Weaver is in the lounge, squinting into the tiny magnetic mirror affixed to the inside of her locker door, putting on eye makeup. She's changed out of whatever sensible top she wore to work today and into a black button-down shirt that hugs her a little tight at the chest. "Hot date?" I say as I walk by.
"Not really," she says. "I'm... just going out with a friend."
This is so completely none of my business. "But you're hoping?"
"I don't know," she says. "I-- I guess so."
"It's... kind of uneven," I say.
"What? The eyeliner? I know."
"Want some help?"
"No. No, I've got it."
"Come on. I'll give you smoky eyes." That's it. I've got a fine career in management ahead of me.
She hands over her makeup bag.
"Close your eyes," I say. She hesitates, like she doesn't trust me at all. I don't know why I think she should.
I brush eyeshadow the color of old silver on her eyelids. "Did Carter really give you a cat?" I say.
She snorts. "Did he tell you that?"
"I never know when he's making it up."
She pauses like there's a story to tell, and she's trying to figure out how to tell it. "You know he used to live in my basement, right?"
"Yeah," I say. "I do."
"My house used to have a mouse problem," she says. "I tried everything; couldn't get rid of them. My birthday was coming up, and he kept saying he had some solution, and he was going to give it to me on my birthday."
"And you thought he was full of shit."
"It was... a pretty safe assumption."
"Yeah," I laugh. "Go on."
"So I got home from work on my birthday--"
She was at work on her birthday. Of course she was at work on her birthday. I work on my birthday.
"--and he was waiting in the kitchen with a little black kitten."
"And a shit-eating grin on his face?"
"Exactly," she says. "He said he'd keep her in the basement if I didn't want her but... she won me over."
I'm finished with her makeup. "Open your eyes," I say.
She blinks into her locker mirror. "You don't-- you don't think it's too much?"
"I think," I say, "she'll fall in love with you the second she looks at you."

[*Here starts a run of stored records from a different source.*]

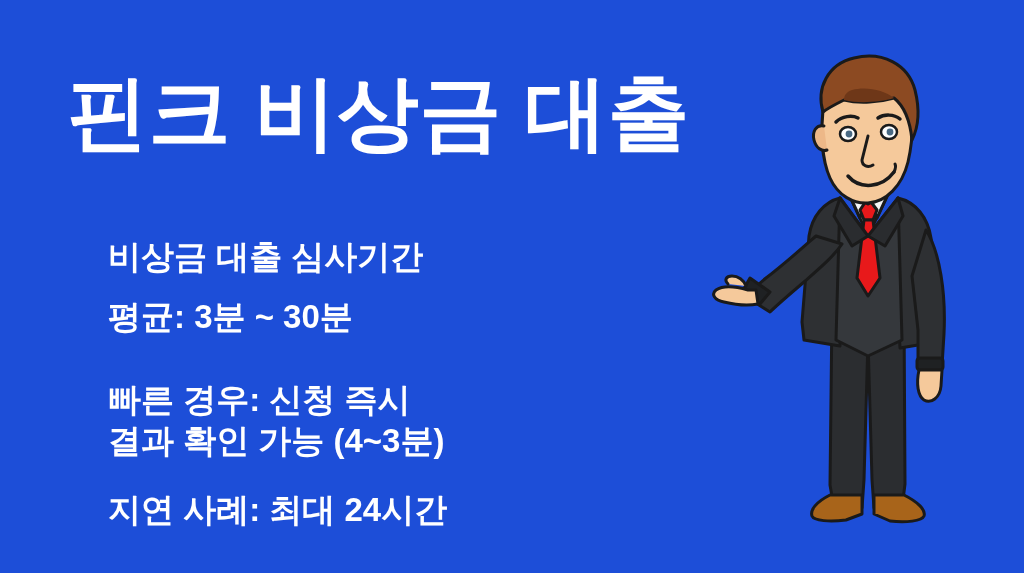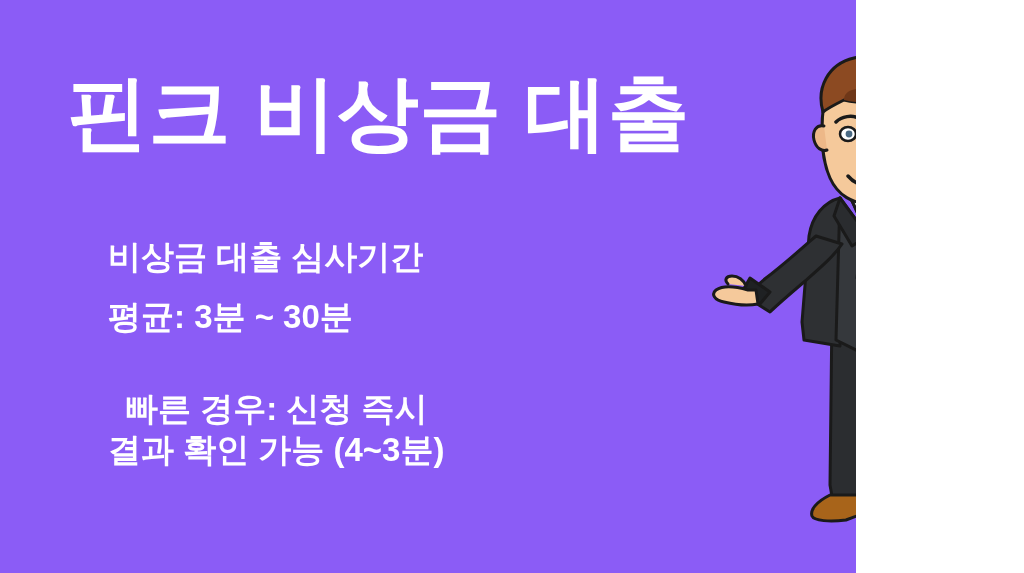--- a/index.html
+++ b/index.html
@@ -9,10 +9,10 @@
   }
   .slide {
     position: relative;
-    width: 856px;
+    width: 1024px;
     height: 573px;
     overflow: hidden;
-    background: #8b5cf6;
+    background: #1d4ed8;
     font-family: "Liberation Sans", "DejaVu Sans", sans-serif;
   }
 

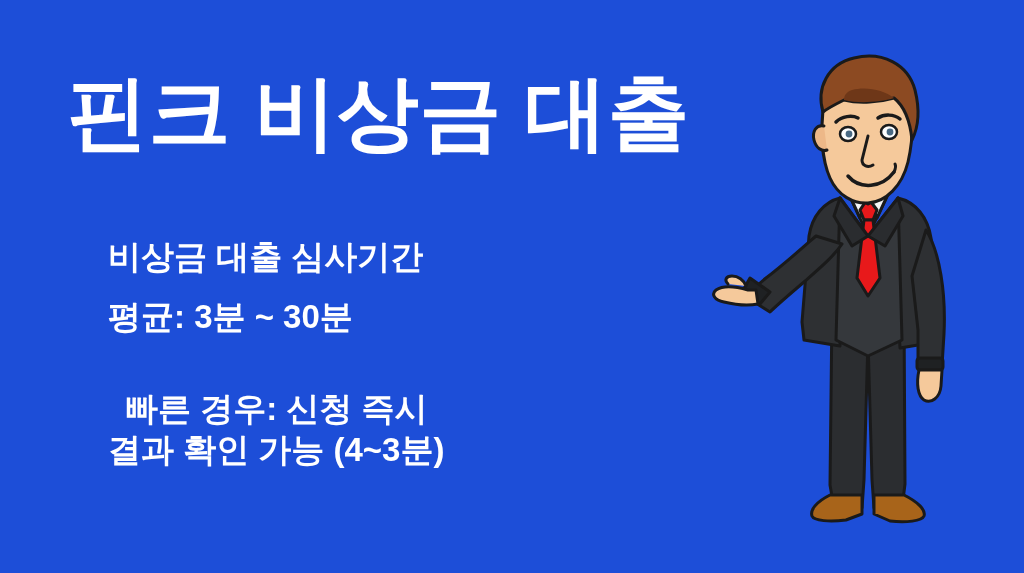--- a/index.html
+++ b/index.html
@@ -41,7 +41,7 @@
   .b2 { top: 296px; }
   .b3 { top: 379px; margin-top: 9px; }
   .b4 { top: 489px; }
-  .body-line { display: block; text-align: center; }
+  .body-line { display: block; }
 
   
   .character {

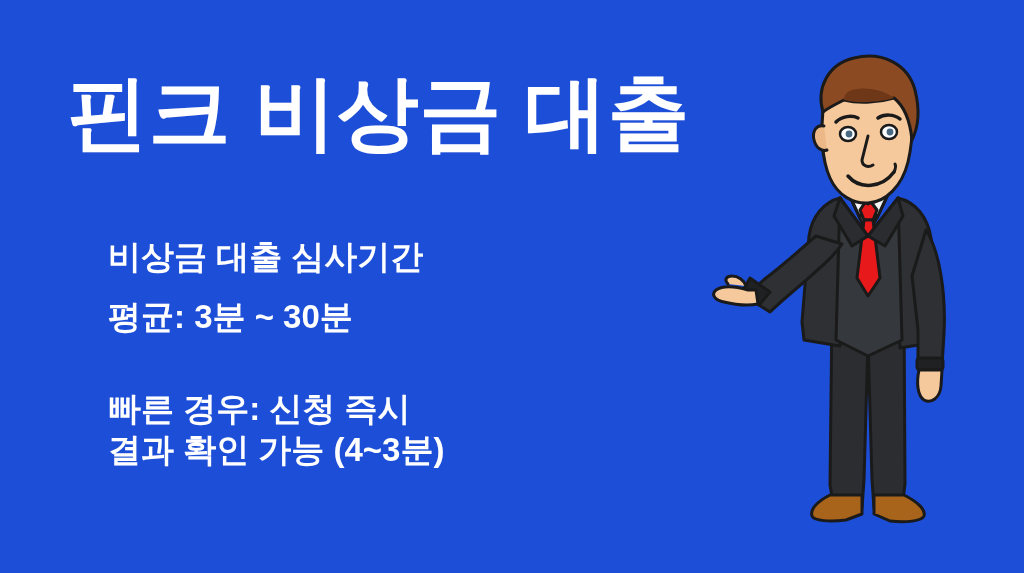--- a/index.html
+++ b/index.html
@@ -39,7 +39,7 @@
   }
   .b1 { top: 236px; }
   .b2 { top: 296px; }
-  .b3 { top: 379px; margin-top: 9px; }
+  .b3 { top: 379px; }
   .b4 { top: 489px; }
   .body-line { display: block; }
 

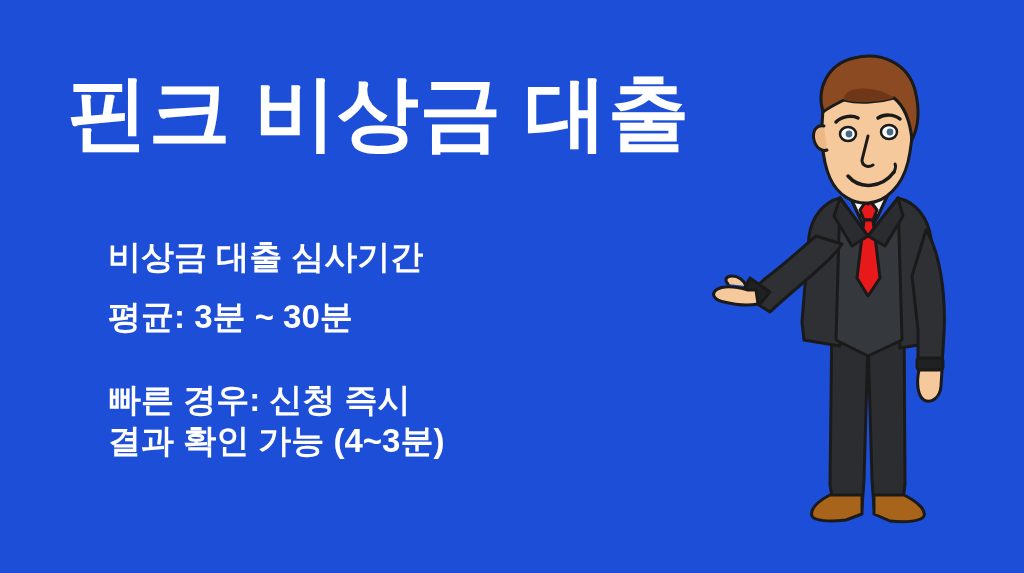--- a/index.html
+++ b/index.html
@@ -73,6 +73,9 @@
     <span class="body-line">결과 확인 가능 (4~3분)</span>
   </div>
 
+  <div class="body-block b4">
+    <span class="body-line">지연 사례: 최대 24시간</span>
+  </div>
 
   <div class="character">
     <svg viewBox="0 0 312 533" xmlns="http://www.w3.org/2000/svg">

"Goddamn it, that means I'm going to have to wipe this off and start over."
I panic, and then I crack up, because I realize she's joking. "No. Really. It looks good."
"Thanks," she says. She seems to be hiding behind her locker door. She is shyer than I thought she was.
"Good luck," I say, getting to the door before this gets awkward. And I do wish her luck. I wish her a box of crayons, and a day without patients who ask uncomfortable personal questions, and a perfect banana, and a woman who will look in her eyes and love her instantly. She deserves it as much as anyone.